• WORK REQUEST:
Scan the entries below for the word "FIXPREMIUM" and copy every line where it turns up.

#### GIVEN DATA ####

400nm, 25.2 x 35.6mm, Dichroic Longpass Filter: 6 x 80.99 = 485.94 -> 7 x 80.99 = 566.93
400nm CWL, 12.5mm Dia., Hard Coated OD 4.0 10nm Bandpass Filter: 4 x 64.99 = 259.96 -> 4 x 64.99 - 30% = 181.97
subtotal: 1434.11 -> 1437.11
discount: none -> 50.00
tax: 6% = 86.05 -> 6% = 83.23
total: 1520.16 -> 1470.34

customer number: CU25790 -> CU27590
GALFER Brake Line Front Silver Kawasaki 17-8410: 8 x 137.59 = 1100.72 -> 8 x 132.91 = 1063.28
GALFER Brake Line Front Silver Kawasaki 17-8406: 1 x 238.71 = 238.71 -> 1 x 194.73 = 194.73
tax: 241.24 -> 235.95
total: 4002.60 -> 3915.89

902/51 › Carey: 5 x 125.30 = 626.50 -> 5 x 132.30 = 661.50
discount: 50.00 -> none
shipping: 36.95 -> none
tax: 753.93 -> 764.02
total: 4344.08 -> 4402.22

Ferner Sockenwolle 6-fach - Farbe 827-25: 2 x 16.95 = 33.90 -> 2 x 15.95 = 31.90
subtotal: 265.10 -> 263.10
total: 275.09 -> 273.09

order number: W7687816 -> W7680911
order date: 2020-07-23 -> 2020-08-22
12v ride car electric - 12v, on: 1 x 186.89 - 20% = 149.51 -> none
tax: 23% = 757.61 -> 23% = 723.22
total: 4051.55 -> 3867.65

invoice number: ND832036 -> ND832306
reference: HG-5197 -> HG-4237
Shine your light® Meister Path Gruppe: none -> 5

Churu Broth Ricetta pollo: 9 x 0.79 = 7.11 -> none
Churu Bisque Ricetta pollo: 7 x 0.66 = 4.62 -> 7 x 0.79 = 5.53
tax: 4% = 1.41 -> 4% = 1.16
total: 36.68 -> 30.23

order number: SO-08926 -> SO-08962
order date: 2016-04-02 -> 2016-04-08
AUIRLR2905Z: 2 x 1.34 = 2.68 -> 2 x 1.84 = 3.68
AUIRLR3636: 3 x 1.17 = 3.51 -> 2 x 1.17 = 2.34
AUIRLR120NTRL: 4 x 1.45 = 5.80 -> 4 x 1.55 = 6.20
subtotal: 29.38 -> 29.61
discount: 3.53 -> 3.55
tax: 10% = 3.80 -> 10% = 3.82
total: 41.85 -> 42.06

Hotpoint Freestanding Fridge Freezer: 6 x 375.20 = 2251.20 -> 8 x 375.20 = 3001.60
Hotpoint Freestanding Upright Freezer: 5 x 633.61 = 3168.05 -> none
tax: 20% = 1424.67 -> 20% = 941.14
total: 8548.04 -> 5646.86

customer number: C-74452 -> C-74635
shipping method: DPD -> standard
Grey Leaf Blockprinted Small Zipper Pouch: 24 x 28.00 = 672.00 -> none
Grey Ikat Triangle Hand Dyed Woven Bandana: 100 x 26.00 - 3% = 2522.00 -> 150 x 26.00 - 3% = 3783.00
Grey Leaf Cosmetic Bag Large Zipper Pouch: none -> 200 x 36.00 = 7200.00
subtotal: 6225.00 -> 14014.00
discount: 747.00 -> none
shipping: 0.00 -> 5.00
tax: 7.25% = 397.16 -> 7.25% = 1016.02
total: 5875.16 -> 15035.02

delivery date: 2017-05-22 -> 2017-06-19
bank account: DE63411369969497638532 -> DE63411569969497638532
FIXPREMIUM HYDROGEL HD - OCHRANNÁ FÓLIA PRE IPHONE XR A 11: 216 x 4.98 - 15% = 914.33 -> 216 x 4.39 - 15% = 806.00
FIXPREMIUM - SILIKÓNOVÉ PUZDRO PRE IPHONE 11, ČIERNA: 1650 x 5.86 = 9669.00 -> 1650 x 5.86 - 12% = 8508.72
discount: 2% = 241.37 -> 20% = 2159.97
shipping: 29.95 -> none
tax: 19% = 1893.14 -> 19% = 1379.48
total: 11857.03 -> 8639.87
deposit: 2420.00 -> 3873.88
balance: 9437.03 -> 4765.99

####

• REPLY:
FIXPREMIUM HYDROGEL HD - OCHRANNÁ FÓLIA PRE IPHONE XR A 11: 216 x 4.98 - 15% = 914.33 -> 216 x 4.39 - 15% = 806.00
FIXPREMIUM - SILIKÓNOVÉ PUZDRO PRE IPHONE 11, ČIERNA: 1650 x 5.86 = 9669.00 -> 1650 x 5.86 - 12% = 8508.72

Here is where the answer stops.